- _Task details_
Within the records below, repeat each line exactly but keep every picture out of the copy.

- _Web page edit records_
......

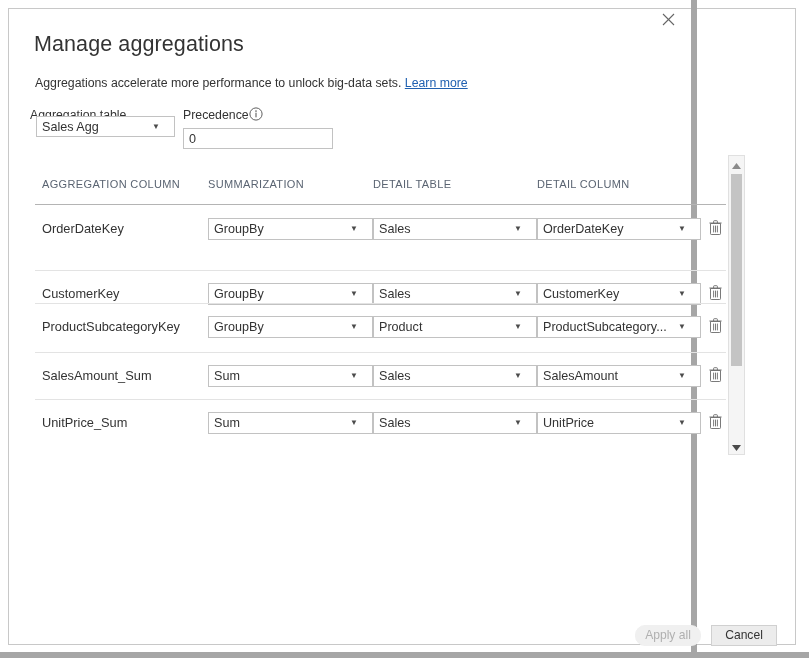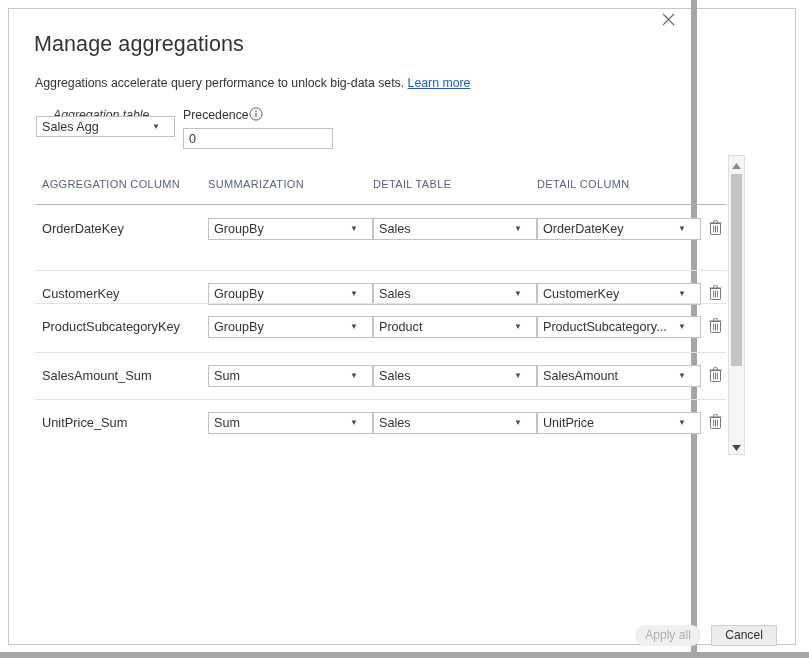--- a/index.html
+++ b/index.html
@@ -332,7 +332,7 @@
   </button>
 
   <div class="dlg-title">Manage aggregations</div>
-  <div class="dlg-subtitle"><span>Aggregations accelerate query performance to unlock big-data sets.</span>&nbsp;<a href="#">Learn more</a></div>
+  <div class="dlg-subtitle"><span>Aggregations accelerate more performance to unlock big-data sets.</span>&nbsp;<a href="#">Learn more</a></div>
 
   <div id="agg-table-label" class="field-label">Aggregation table</div>
   <div id="agg-table-select" class="combo">

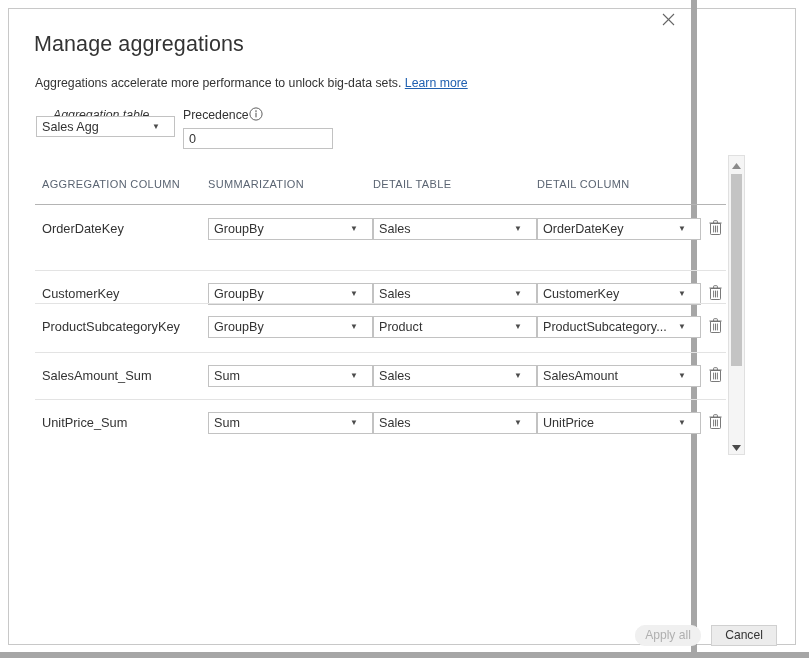--- a/index.html
+++ b/index.html
@@ -109,7 +109,7 @@
     color: #333333;
     white-space: nowrap;
   }
-  #agg-table-label { left: 53px; top: 108px; font-style: italic; }
+  #agg-table-label { left: 30px; top: 108px; }
   #precedence-label { left: 183px; top: 108px; }
 
   #info-icon {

......

- _Task response_
--- a/index.html
+++ b/index.html
@@ -332,7 +332,7 @@
   </button>
 
   <div class="dlg-title">Manage aggregations</div>
-  <div class="dlg-subtitle"><span>Aggregations accelerate query performance to unlock big-data sets.</span>&nbsp;<a href="#">Learn more</a></div>
+  <div class="dlg-subtitle"><span>Aggregations accelerate more performance to unlock big-data sets.</span>&nbsp;<a href="#">Learn more</a></div>
 
   <div id="agg-table-label" class="field-label">Aggregation table</div>
   <div id="agg-table-select" class="combo">

--- a/index.html
+++ b/index.html
@@ -109,7 +109,7 @@
     color: #333333;
     white-space: nowrap;
   }
-  #agg-table-label { left: 53px; top: 108px; font-style: italic; }
+  #agg-table-label { left: 30px; top: 108px; }
   #precedence-label { left: 183px; top: 108px; }
 
   #info-icon {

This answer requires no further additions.